REPORTAGEM INESPERADA – 2
Publicamos hoje mais duas páginas desta história, dada à estampa, quando O Papagaio estava transformado numa secção infantil do semanário Flama, entre o nº 80 (16 de Setembro de 1949) e o nº 85 (21 de Outubro de 1949) da citada revista. E a seguir poderão ler outro trecho da viva e colorida descrição feita por José Ruy do seu passeio ao Ribatejo, com o propósito de se documentar para esse trabalho – que, com a amável autorização do grande Artista, aqui se reedita pela primeira vez .
UM PASSEIO NA LEZÍRIA – 2
Por José Ruy
«Em dada altura, o condutor deixou-me e disse que a uns três quilómetros ficava uma povoação que eu podia alcançar com facilidade, para depois apanhar algum transporte de volta. Agradeci e lembrei-me de lhe entregar um cartão meu, oferecendo os meus préstimos, etc. Aquele gesto de levar a mão à carteira, tomou-o ele, o simpático condutor, como se lhe fosse pagar o serviço e disse logo que nem pensasse, não senhor… Quando viu o cartão ficou mais tranquilo e curioso, pois já nessa altura eu tinha desenhado umas letras com carácter pessoal para o papel de carta e os cartões chamados de visita. Ficou a mirá-lo e creio que pensou tratar-se de uma firma, com aquele aspecto… só podia ser.

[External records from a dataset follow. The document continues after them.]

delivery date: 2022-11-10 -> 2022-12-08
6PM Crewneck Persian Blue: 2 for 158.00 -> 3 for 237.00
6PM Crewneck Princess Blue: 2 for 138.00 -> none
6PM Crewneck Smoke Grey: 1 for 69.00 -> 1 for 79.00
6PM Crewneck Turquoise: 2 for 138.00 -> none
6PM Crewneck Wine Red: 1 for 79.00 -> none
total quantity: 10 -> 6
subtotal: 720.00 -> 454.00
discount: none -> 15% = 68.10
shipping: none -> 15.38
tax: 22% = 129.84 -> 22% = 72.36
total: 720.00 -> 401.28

Efectivamente, depois da partida do meu oportuno transportador, avistei ao longe o tal gado de que precisava. Mas estava demasiado afastado e eu não levara binóculos. Fui contornando a cerca até uma altura em que os touros se encontravam agrupados mais perto. Então, lembrei-me do estratagema que costumava usar com as feras no Zoo: chamar-lhes a atenção, com gestos e brados. Resultou, pois um exemplar afastou-se da manada, caminhando vagarosamente na minha direcção, naturalmente com a vedação de permeio. Comecei, então, a fazer croquis que me permitiram, depois, realizar a história.
Com isto tudo eram quase duas horas e meia da tarde, mais ou menos; lembro-me que, de repente, senti uma fome dos diabos e estaria a três quilómetros dos tais recursos mais próximos. Meti pés ao caminho e quando cheguei à terrinha, cujo nome não consigo precisar, pois era uma aldeola, procurei uma tasquinha que nem servia refeições e perguntei se podiam arranjar qualquer coisa para comer.
Fizeram presunto com ovos mexidos, que acompanhei com broa de centeio. Soube-me que foi um regalo. Disseram-me que havia uma camioneta, que passava pelas cinco da tarde, até Salvaterra de Magos. Dali apanhei outro transporte, também de carreira, até uma estação de comboio e finalmente cheguei a Lisboa, poeirento mas com a missão cumprida».
Só este “gatoalfarrabista” me podia facultar entrada fácil no mundo secreto das aventuras bem guardadas…e resguardadas para amigos especiais! Abraço
Muito obrigado pelo comentário, Maria Fernanda… Ninguém melhor do que você conhece a obra de José Ruy, mas estou certo de que para muitos leitores e admiradores do Mestre estas histórias do princípio da sua carreira serão uma absoluta novidade e até, não tenho a menor dúvida, uma agradável surpresa, pois já nessa altura as qualidades e os progressos artísticos de José Ruy estavam bem à vista – na descrição dos ambientes, na anatomia dos cavalos, nos contrastes de claro-escuro, por exemplo –, antecipando verdadeiras obras-primas como as Lendas Japonesas.